The chart reveals that approximately 73% of bookings were not canceled, while 28% were canceled.

##### 3. Will the gained insights help creating a positive business impact?
Are there any insights that lead to negative growth? Justify with specific reason.

With 28% of bookings being canceled, the hotel could reduce this by implementing strategies like stricter cancellation policies, offering discounts for confirmed bookings, or sending timely reminders to guests to encourage them to retain their reservations.

#### Chart - 2

In [None]:
#We are goining to use parent dataframe for this
df_hotel_by_year = hotel_df[['arrival_date_year', 'hotel']].value_counts().groupby('arrival_date_year').sum()

In [None]:
# Chart - 2 visualization code
plt.rcParams['figure.figsize']= (8,6)
df_hotel_by_year.plot(kind = 'bar' ,color = ['green','blue','orange'], fontsize= 12)
plt.title('Year wise booking' , fontsize= 12)
plt.xlabel('Arrival Date',fontsize = 12)
plt.ylabel('Count of arrival', fontsize = 12)
plt.show()

##### 1. Why did you pick the specific chart?

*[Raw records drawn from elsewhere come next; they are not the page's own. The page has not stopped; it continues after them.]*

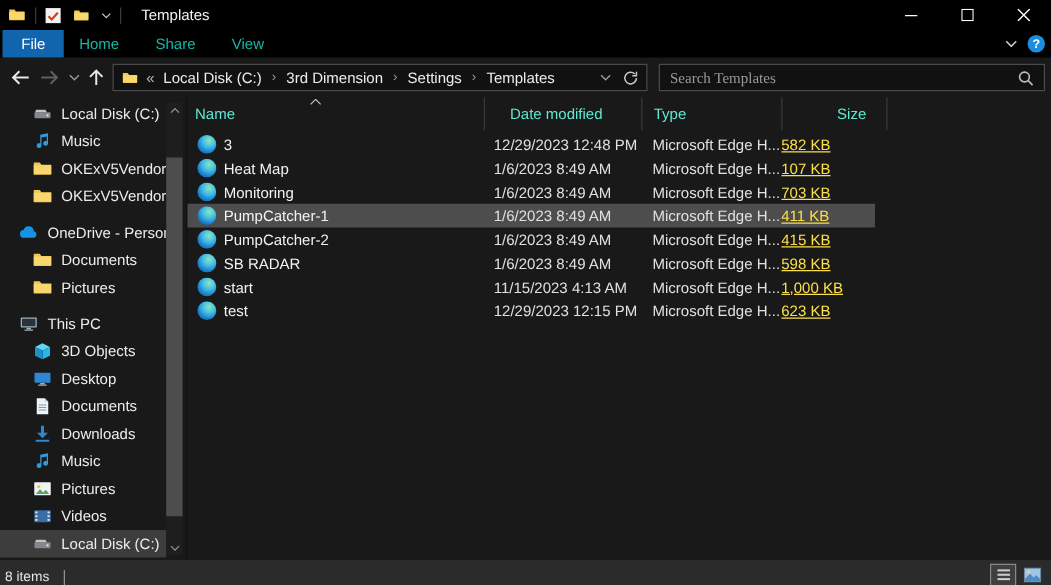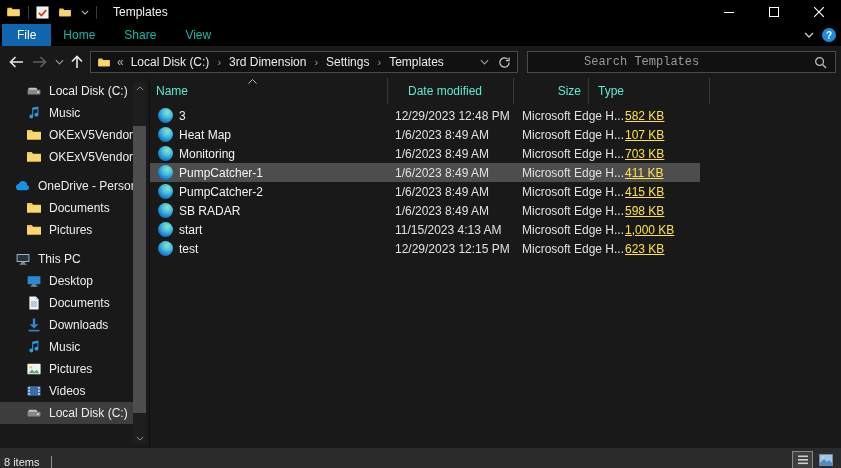"Search Templates" .search-input { font-family: Liberation Mono, monospace -> Liberation Serif, serif; margin-left: 48px -> none }
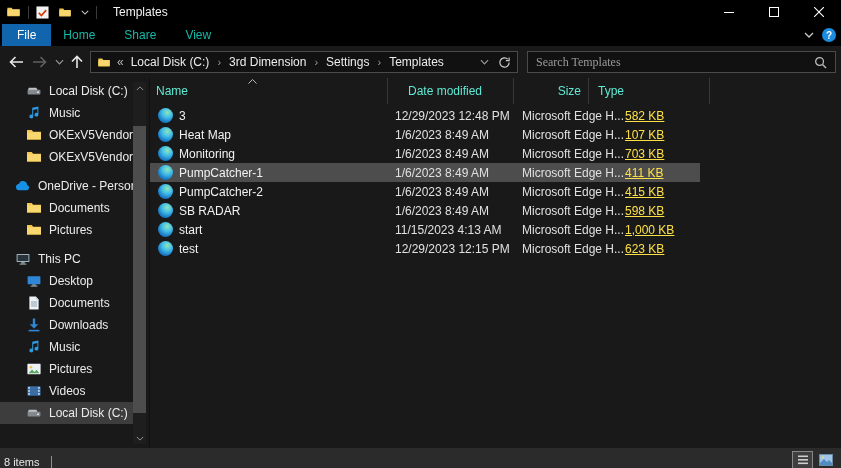"Size" span.hcell { order: before "Type" -> after "Type" }
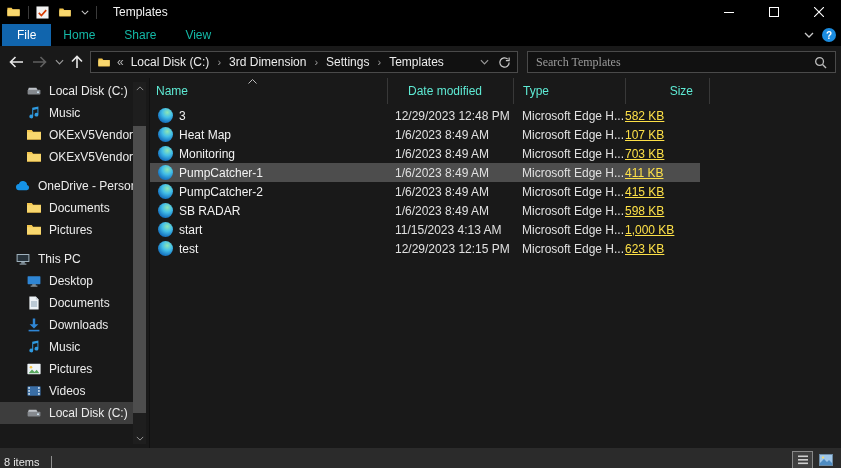"3D Objects" div.sb-item { html: none -> <div> <span> <svg> <path></path> <path></path> <path></path> </svg> </span> <span>3D Objects</span> </div> }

Given the data spans three consecutive years (2015, 2016, and 2017), I wanted to analyze the distribution of bookings across these years. A bar chart was chosen as it effectively compares the total number of bookings for each year, making trends easy to spot.

##### 2. What is/are the insight(s) found from the chart?

The bar chart shows that the highest number of arrivals occurred in 2016, which was approximately 2.5 times higher than in 2015. However, there was a significant decline in 2017 compared to the previous year.



##### 3. Will the gained insights help creating a positive business impact?
Are there any insights that lead to negative growth? Justify with specific reason.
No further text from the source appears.